--- Information supplied Enclosed Below ---

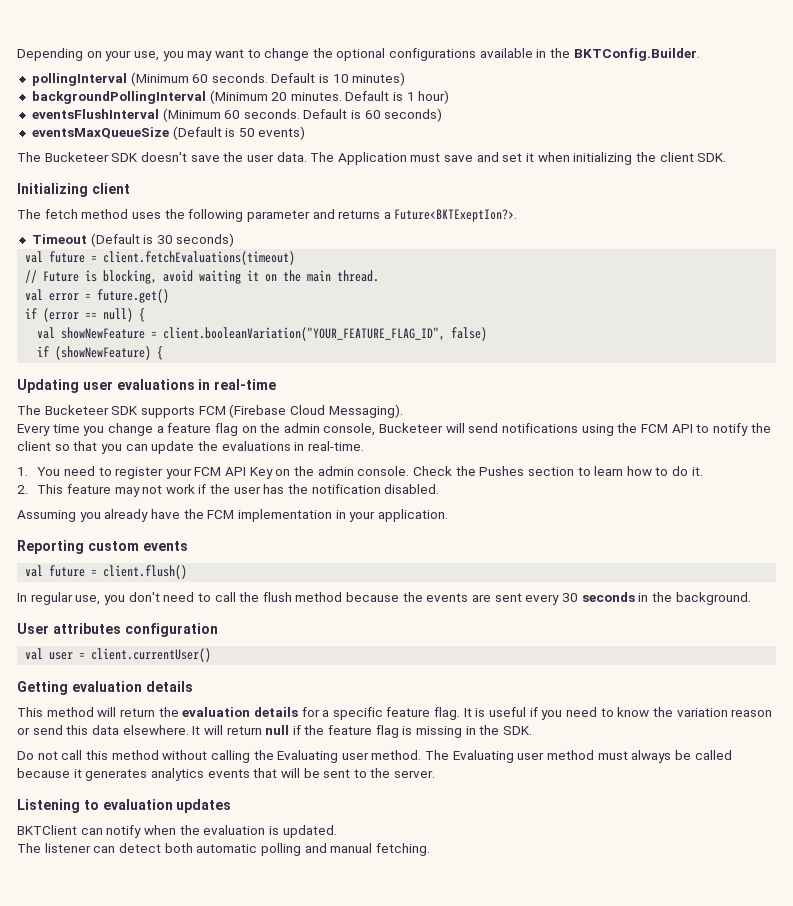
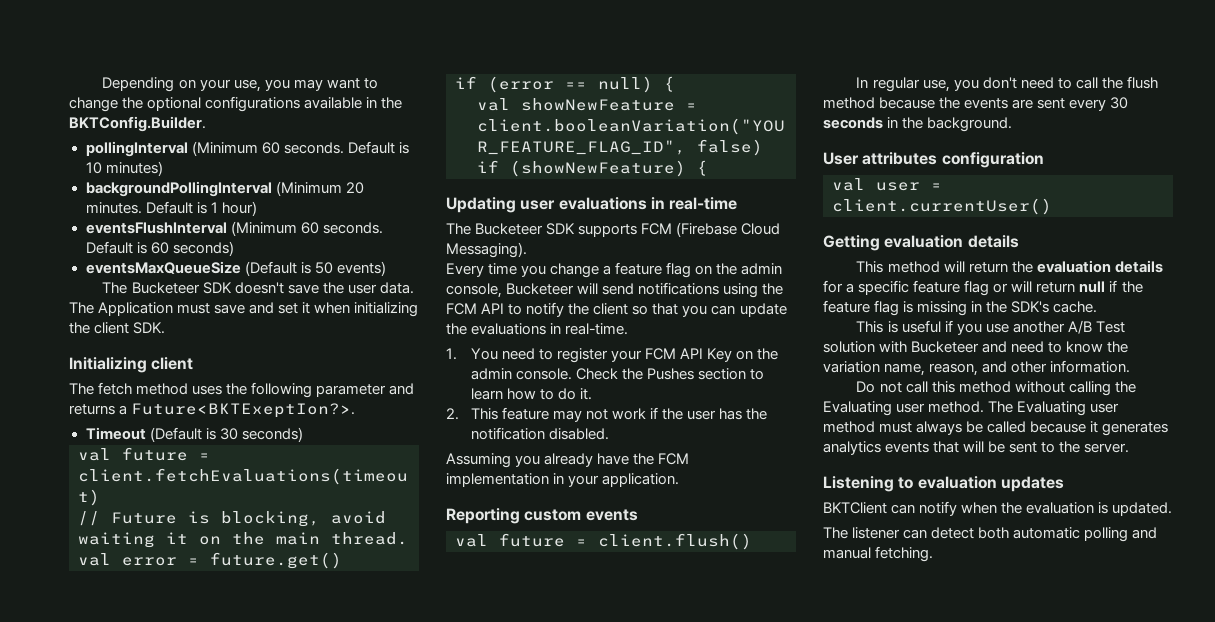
- This method will return the evaluation details for a specific feature flag. It is useful if you need to know the variation reason or send this data elsewhere. It will return null if the feature flag is missing in the SDK.
+ This method will return the evaluation details for a specific feature flag or will return null if the feature flag is missing in the SDK's cache.
+ This is useful if you use another A/B Test solution with Bucketeer and need to know the variation name, reason, and other information.

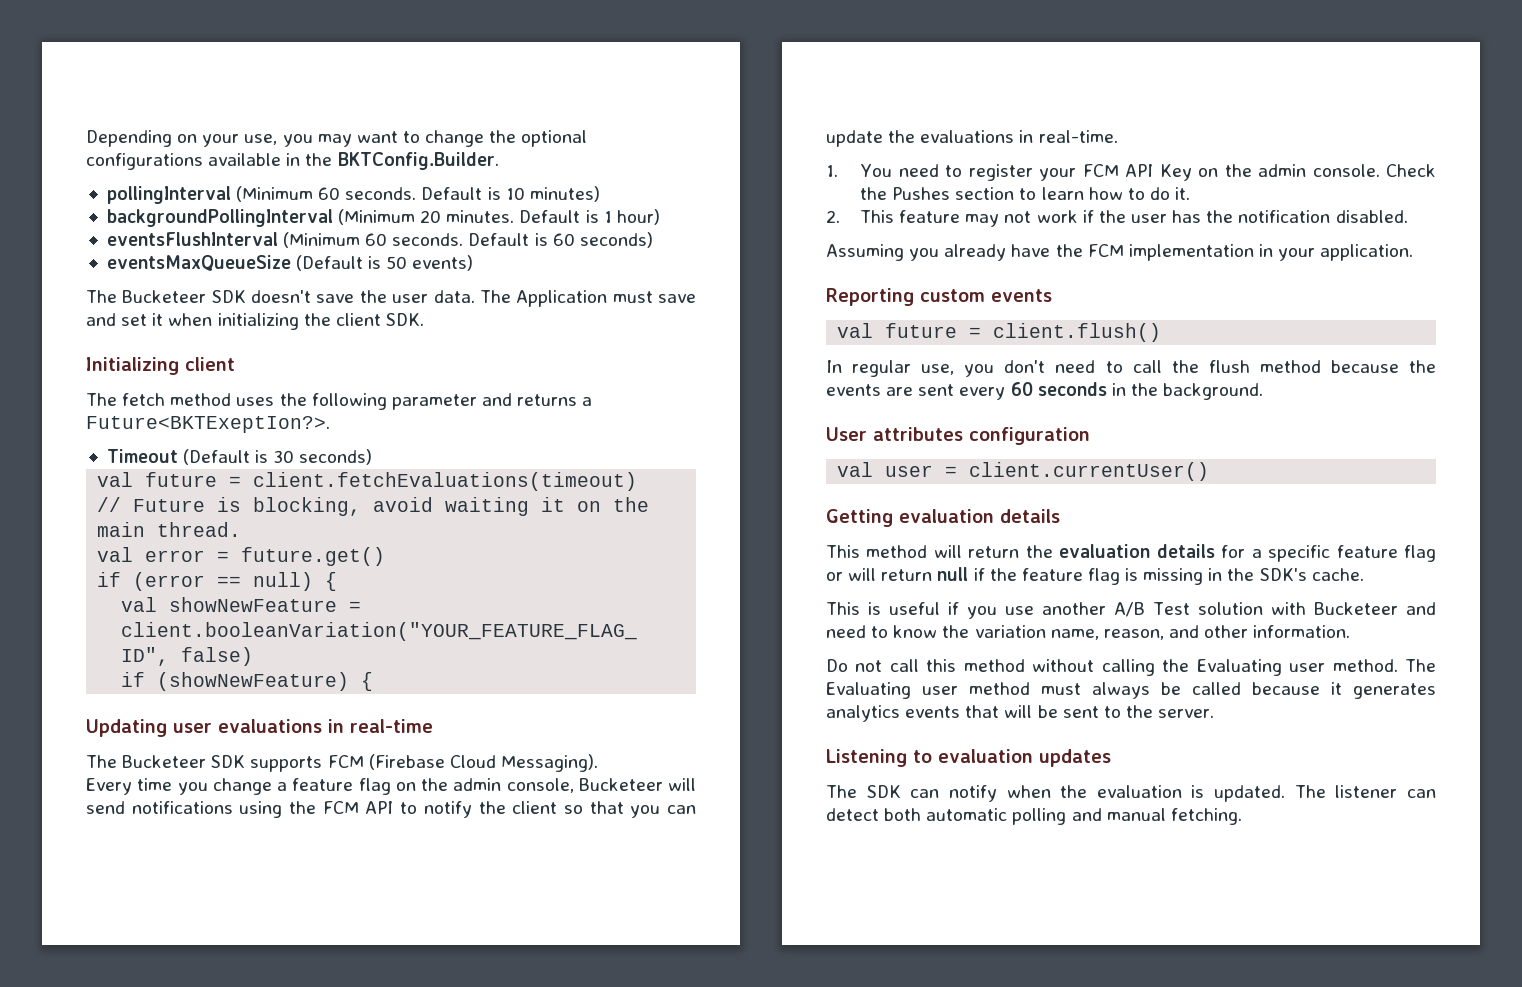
- In regular use, you don't need to call the flush method because the events are sent every 30 seconds in the background.
+ In regular use, you don't need to call the flush method because the events are sent every 60 seconds in the background.
- BKTClient can notify when the evaluation is updated.
- The listener can detect both automatic polling and manual fetching.
+ The SDK can notify when the evaluation is updated. The listener can detect both automatic polling and manual fetching.

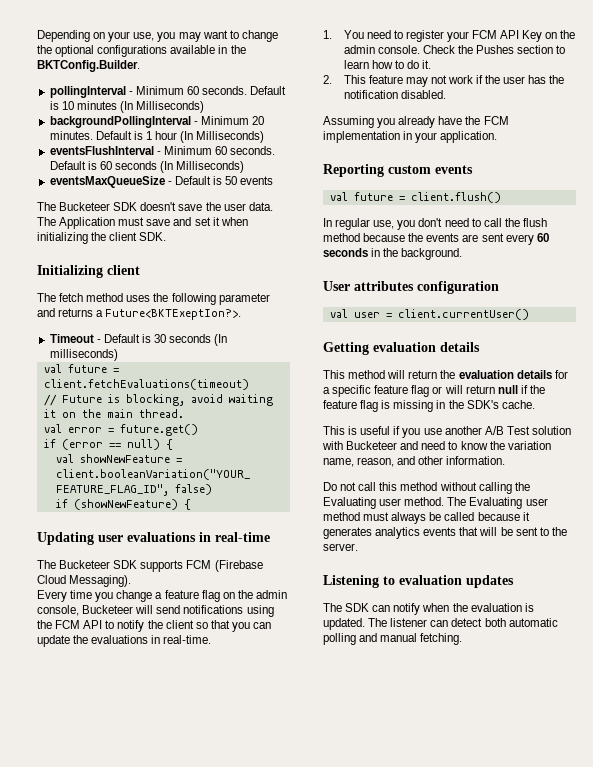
- pollingInterval (Minimum 60 seconds.
+ pollingInterval - Minimum 60 seconds.
- Default is 10 minutes)
+ Default is 10 minutes (In Milliseconds)
- backgroundPollingInterval (Minimum 20 minutes.
+ backgroundPollingInterval - Minimum 20 minutes.
- Default is 1 hour)
+ Default is 1 hour (In Milliseconds)
- eventsFlushInterval (Minimum 60 seconds.
+ eventsFlushInterval - Minimum 60 seconds.
- Default is 60 seconds)
+ Default is 60 seconds (In Milliseconds)
- eventsMaxQueueSize (Default is 50 events)
+ eventsMaxQueueSize - Default is 50 events
- Timeout (Default is 30 seconds)
+ Timeout - Default is 30 seconds (In milliseconds)

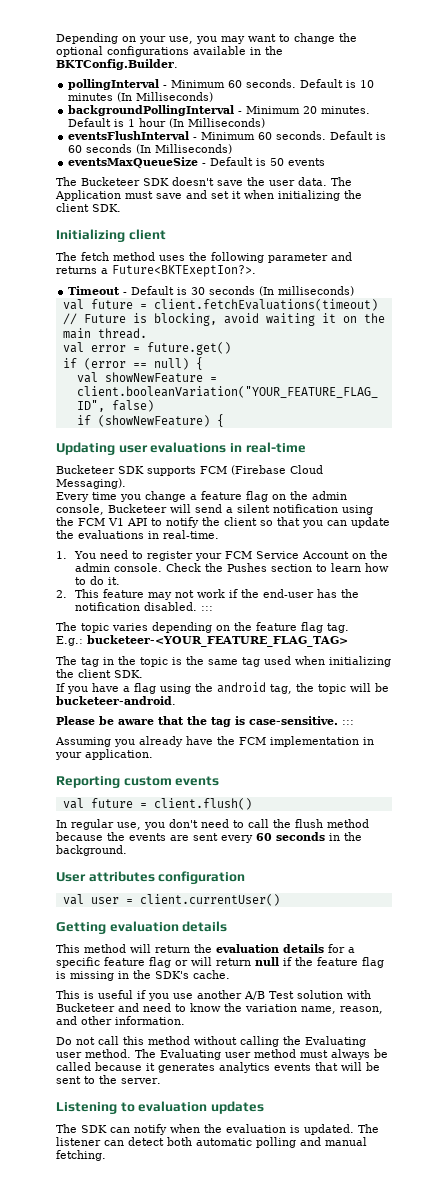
- The Bucketeer SDK supports FCM (Firebase Cloud Messaging).
+ Bucketeer SDK supports FCM (Firebase Cloud Messaging).
- Every time you change a feature flag on the admin console, Bucketeer will send notifications using the FCM API to notify the client so that you can update the evaluations in real-time.
+ Every time you change a feature flag on the admin console, Bucketeer will send a silent notification using the FCM V1 API to notify the client so that you can update the evaluations in real-time.
- 1. You need to register your FCM API Key on the admin console.
+ 1. You need to register your FCM Service Account on the admin console.
- 2. This feature may not work if the user has the notification disabled.
+ 2. This feature may not work if the end-user has the notification disabled. :::
+ The topic varies depending on the feature flag tag.
+ E.g.: bucketeer-<YOUR_FEATURE_FLAG_TAG>
+ The tag in the topic is the same tag used when initializing the client SDK.
+ If you have a flag using the android tag, the topic will be bucketeer-android.
+ Please be aware that the tag is case-sensitive. :::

--- End of Enclosed Information supplied ---

> **Activity**
The full set of entries should be transcribed exactly, pictures left aside.

> **Solved problem**
- This method will return the evaluation details for a specific feature flag. It is useful if you need to know the variation reason or send this data elsewhere. It will return null if the feature flag is missing in the SDK.
+ This method will return the evaluation details for a specific feature flag or will return null if the feature flag is missing in the SDK's cache.
+ This is useful if you use another A/B Test solution with Bucketeer and need to know the variation name, reason, and other information.

- In regular use, you don't need to call the flush method because the events are sent every 30 seconds in the background.
+ In regular use, you don't need to call the flush method because the events are sent every 60 seconds in the background.
- BKTClient can notify when the evaluation is updated.
- The listener can detect both automatic polling and manual fetching.
+ The SDK can notify when the evaluation is updated. The listener can detect both automatic polling and manual fetching.

- pollingInterval (Minimum 60 seconds.
+ pollingInterval - Minimum 60 seconds.
- Default is 10 minutes)
+ Default is 10 minutes (In Milliseconds)
- backgroundPollingInterval (Minimum 20 minutes.
+ backgroundPollingInterval - Minimum 20 minutes.
- Default is 1 hour)
+ Default is 1 hour (In Milliseconds)
- eventsFlushInterval (Minimum 60 seconds.
+ eventsFlushInterval - Minimum 60 seconds.
- Default is 60 seconds)
+ Default is 60 seconds (In Milliseconds)
- eventsMaxQueueSize (Default is 50 events)
+ eventsMaxQueueSize - Default is 50 events
- Timeout (Default is 30 seconds)
+ Timeout - Default is 30 seconds (In milliseconds)

- The Bucketeer SDK supports FCM (Firebase Cloud Messaging).
+ Bucketeer SDK supports FCM (Firebase Cloud Messaging).
- Every time you change a feature flag on the admin console, Bucketeer will send notifications using the FCM API to notify the client so that you can update the evaluations in real-time.
+ Every time you change a feature flag on the admin console, Bucketeer will send a silent notification using the FCM V1 API to notify the client so that you can update the evaluations in real-time.
- 1. You need to register your FCM API Key on the admin console.
+ 1. You need to register your FCM Service Account on the admin console.
- 2. This feature may not work if the user has the notification disabled.
+ 2. This feature may not work if the end-user has the notification disabled. :::
+ The topic varies depending on the feature flag tag.
+ E.g.: bucketeer-<YOUR_FEATURE_FLAG_TAG>
+ The tag in the topic is the same tag used when initializing the client SDK.
+ If you have a flag using the android tag, the topic will be bucketeer-android.
+ Please be aware that the tag is case-sensitive. :::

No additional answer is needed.